Les chantiers d’intégration sous-régionale vont se poursuivre conformément à leur chronogramme suite à l’adoption du budget de la Commission de la CEMAC (Communauté économique et monétaire de l’Afrique centrale). Réuni en session extraordinaire le 28 février 2022 à Yaoundé, le conseil des ministres de l’Union économique de l’Afrique centrale (UEAC) a arrêté le budget en ressources et en charges à 94 milliards de FCFA (160 millions de dollars), soit un accroissement de 5,59% par rapport au précédent exercice.
Une hausse qui s’explique notamment par la prise en compte des indemnités de fin de mandat de différents responsables des institutions communautaires et par la prévision de l’apurement de la dette due à l’Union européenne (UE) d’un montant de 1, 3 milliards de FCFA (2 millions de dollars).

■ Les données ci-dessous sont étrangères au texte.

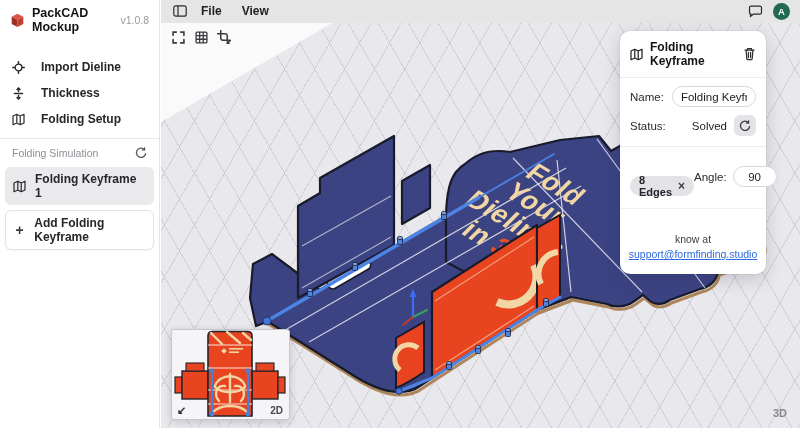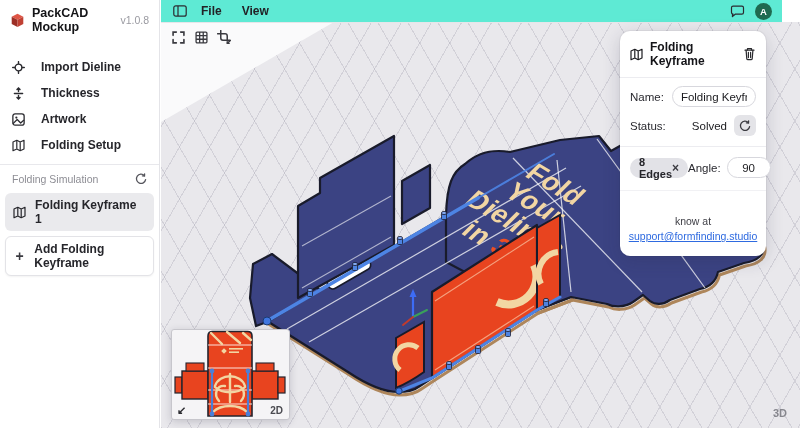--- a/index.html
+++ b/index.html
@@ -19,21 +19,21 @@
   .sb-div{height:1px;background:#e8e8ec;margin:6px 0 4px 0;}
   .sb-section{display:flex;align-items:flex-start;justify-content:space-between;padding:4px 12px 6px 12px;}
   .sb-section .lbl{font-size:10.5px;color:#8d8d94;font-weight:500;}
   .sb-active{display:flex;align-items:center;gap:9px;margin:2px 5px;padding:5px 8px;
     background:#eaeaed;border-radius:6px;}
   .sb-add{display:flex;align-items:center;gap:9px;margin:5px 5px;padding:5px 8px;background:#fff;
     border:1px solid #e3e3e7;border-radius:6px;box-shadow:0 1px 2px rgba(0,0,0,.05);}
   .plus{font-size:14px;font-weight:600;color:#3a3a40;width:13px;text-align:center;line-height:13px;}
   .icon svg{display:block;}
   
-  .menubar{position:absolute;left:161px;top:0;right:18px;height:22px;background:#5eead4;
+  .menubar{position:absolute;left:161px;top:0;right:0;height:22px;background:#e5e5e5;
     border-bottom:1px solid #e6e6ea;display:flex;align-items:center;z-index:4;text-align:center;}
   .mb-item{font-size:12px;font-weight:600;color:#222226;padding:0 10px;}
   .mb-spacer{flex:1;}
   .avatar{width:17px;height:17px;border-radius:50%;background:#1f6a50;color:#fff;font-size:9.5px;
     font-weight:bold;display:flex;align-items:center;justify-content:center;margin:0 10px 0 10px;}
   
   .viewport{position:absolute;left:161px;top:22px;right:0;bottom:0;overflow:hidden;
     background-color:#e9e8ec;
     background-image:
       repeating-linear-gradient(60deg, rgba(175,173,186,.40) 0 1px, transparent 1px 26px),
@@ -57,22 +57,22 @@
   .pn-input{border:1px solid #d7d7dd;border-radius:11px;height:21px;font-size:11.5px;
     font-family:"Liberation Sans",sans-serif;color:#1c1c20;padding:0 8px;box-sizing:border-box;
     background:#fff;outline:none;}
   .name-input{flex:1;margin-left:8px;min-width:0;}
   .angle-input{width:44px;margin-left:6px;text-align:center;}
   .pn-status-val{font-size:11.5px;color:#1c1c20;margin-left:auto;text-align:right;}
   .refresh-btn{width:22px;height:21px;background:#e4e4e8;border-radius:6px;display:flex;
     align-items:center;justify-content:center;margin-left:7px;}
   .pn-sep{height:1px;background:#ececf0;margin-top:10px;}
   .chip-row{display:flex;align-items:center;padding:10px 10px 2px 10px;}
-  .chip{display:flex;align-items:center;gap:0;background:#e2e2e7;border-radius:10px;height:20px;
-    padding:0 9px;font-size:11px;font-weight:600;color:#26262b;}
+  .chip{display:flex;align-items:center;gap:6px;background:#e2e2e7;border-radius:10px;height:20px;
+    padding:0 9px;font-size:11px;font-weight:600;color:#26262b;margin-top:19px;}
   .chip .x{font-size:12px;color:#3a3a40;line-height:1;}
   .help{border-top:1px solid #f1f1f4;margin-top:10px;padding:8px 8px 11px 8px;text-align:center;
     font-size:10.5px;line-height:1.45;color:#3f3f46;}
   .help a{color:#2e6ae0;text-decoration:underline;}
   svg text.hero{font-family:"Liberation Sans",sans-serif;font-weight:bold;}
 </style>
 </head>
 <body>
 
 <aside class="sidebar">
@@ -104,30 +104,20 @@
     <span class="icon">
       <svg width="13" height="13" viewBox="0 0 12 12" fill="none" stroke="#2b2b30" stroke-width="1.3" stroke-linecap="round">
         <path d="M6,1 V4.2 M4.6,2.4 L6,1 L7.4,2.4"></path>
         <path d="M6,11 V7.8 M4.6,9.6 L6,11 L7.4,9.6"></path>
         <path d="M2.2,6 H9.8"></path>
       </svg>
     </span>
     <span class="lbl">Thickness</span>
   </div>
 
-  <div class="sb-item">
-    <span class="icon">
-      <svg width="13" height="13" viewBox="0 0 12 12" fill="none" stroke="#2b2b30" stroke-width="1.2" stroke-linecap="round" stroke-linejoin="round">
-        <rect x="0.8" y="0.8" width="10.4" height="10.4" rx="2"></rect>
-        <circle cx="4" cy="4.2" r="1" fill="#2b2b30" stroke="none"></circle>
-        <path d="M1.2,9.6 L4.8,6 L8,9.2 L10.8,6.8"></path>
-      </svg>
-    </span>
-    <span class="lbl">Artwork</span>
-  </div>
 
   <div class="sb-item">
     <span class="icon">
       <svg width="13" height="13" viewBox="0 0 13 13" fill="none" stroke="#2b2b30" stroke-width="1.2" stroke-linejoin="round">
         <path d="M1,3 L4.8,1.3 L8.2,3 L12,1.3 V10 L8.2,11.7 L4.8,10 L1,11.7 Z"></path>
         <path d="M4.8,1.6 V9.7 M8.2,3.2 V11.3"></path>
       </svg>
     </span>
     <span class="lbl">Folding Setup</span>
   </div>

L’adoption de ce budget intervient dans un contexte socioéconomique difficile, les perspectives macroéconomiques de la CEMAC en 2022 restant tributaires de la persistance de la crise sanitaire engendrée par la pandémie de Covid-19. Une crise sanitaire qui a entrainé la récession en 2020 avec un taux de croissance de -1,7% contre +2,1% en 2019.
Toutefois, à travers les mesures de relance dont les résolutions prises par les chefs d’Etat de la CEMAC lors de leur sommet extraordinaire le 18 août 2021 constituent la lettre de cadrage, l’Afrique centrale enregistrerait une reprise économique post-Covid avec un taux de croissance qui pourrait atteindre 1,3% en 2021 et 2,7% en 2022.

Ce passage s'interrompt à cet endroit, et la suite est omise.